Across the entries, how many lines have the string "none" in them? Reply with only a number.

• • • •

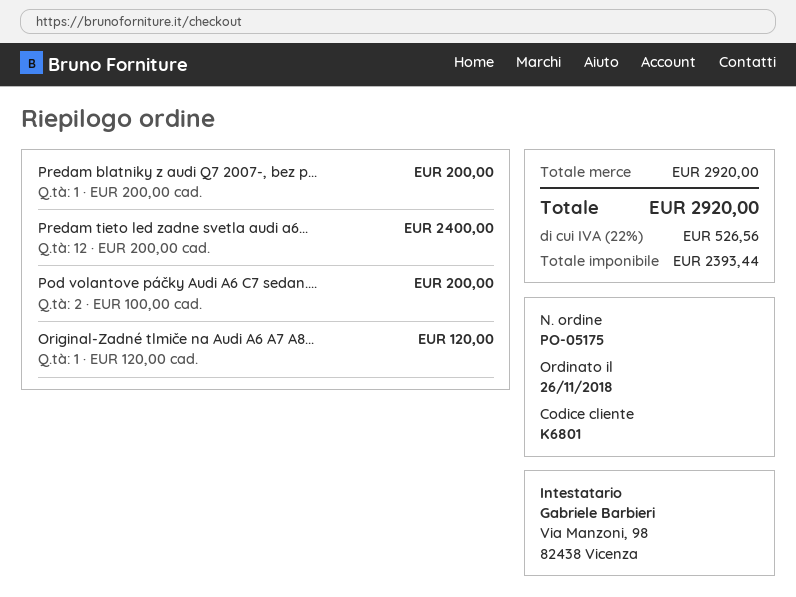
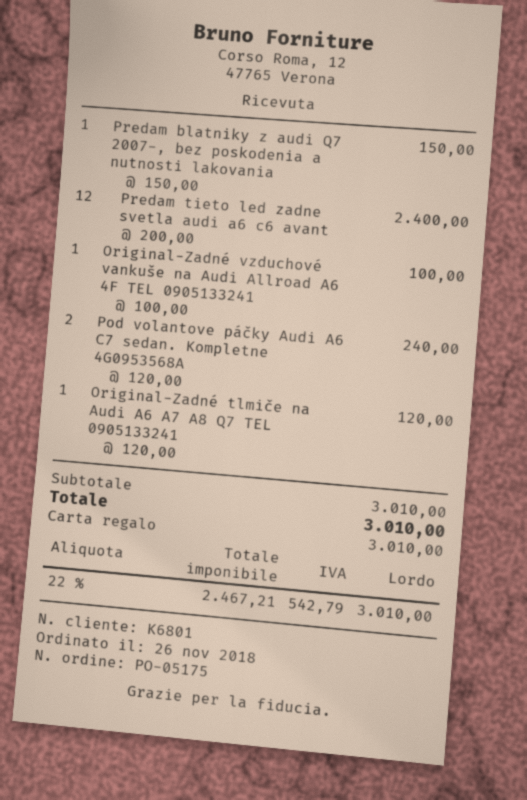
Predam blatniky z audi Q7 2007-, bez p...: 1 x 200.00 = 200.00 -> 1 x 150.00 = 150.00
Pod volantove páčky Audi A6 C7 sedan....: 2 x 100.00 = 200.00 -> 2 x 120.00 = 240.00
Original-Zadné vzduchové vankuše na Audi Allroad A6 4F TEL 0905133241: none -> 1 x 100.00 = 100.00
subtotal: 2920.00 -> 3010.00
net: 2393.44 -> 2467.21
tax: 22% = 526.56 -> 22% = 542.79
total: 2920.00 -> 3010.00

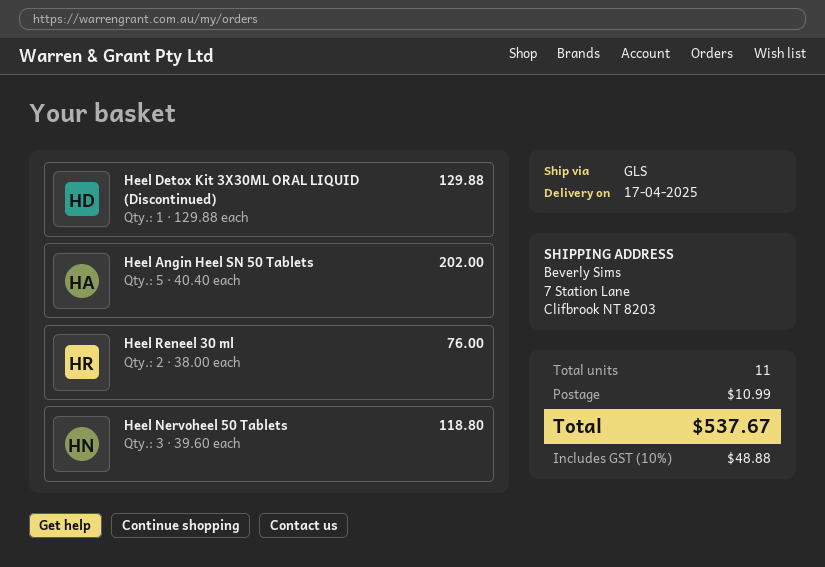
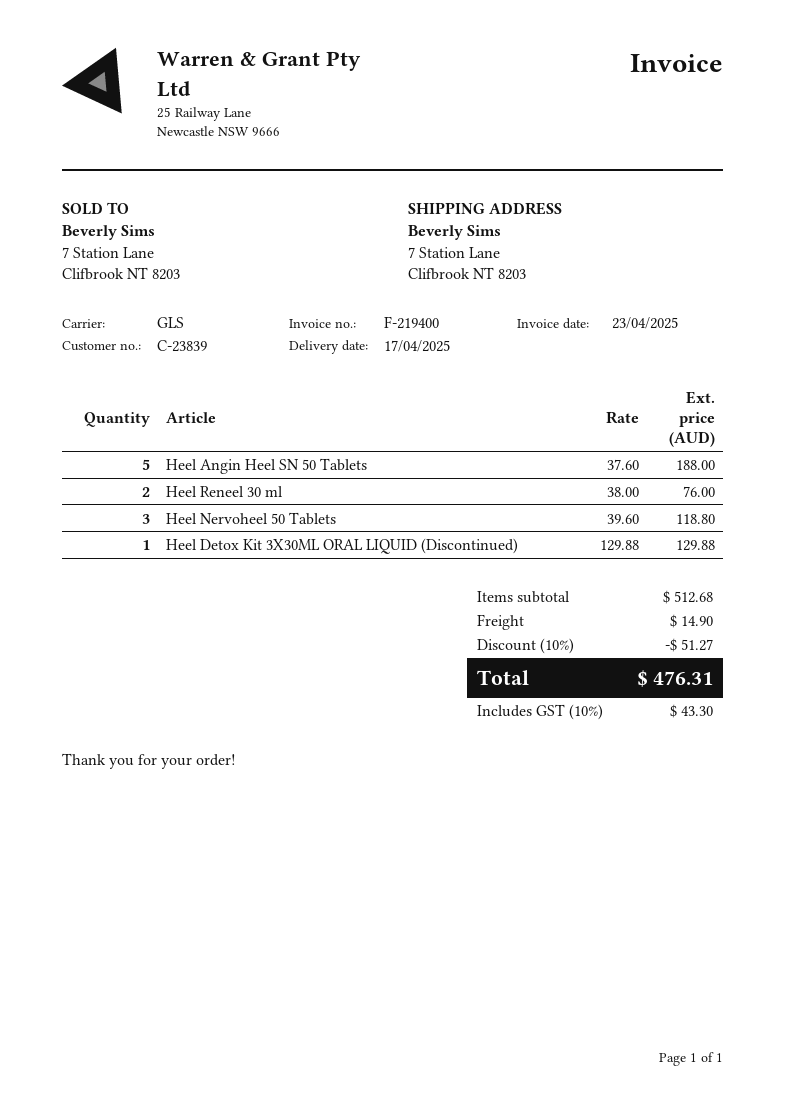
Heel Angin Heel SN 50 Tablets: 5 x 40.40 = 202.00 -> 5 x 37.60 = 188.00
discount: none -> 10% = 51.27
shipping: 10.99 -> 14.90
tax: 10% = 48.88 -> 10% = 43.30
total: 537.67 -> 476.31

• • • •

Written solution: 2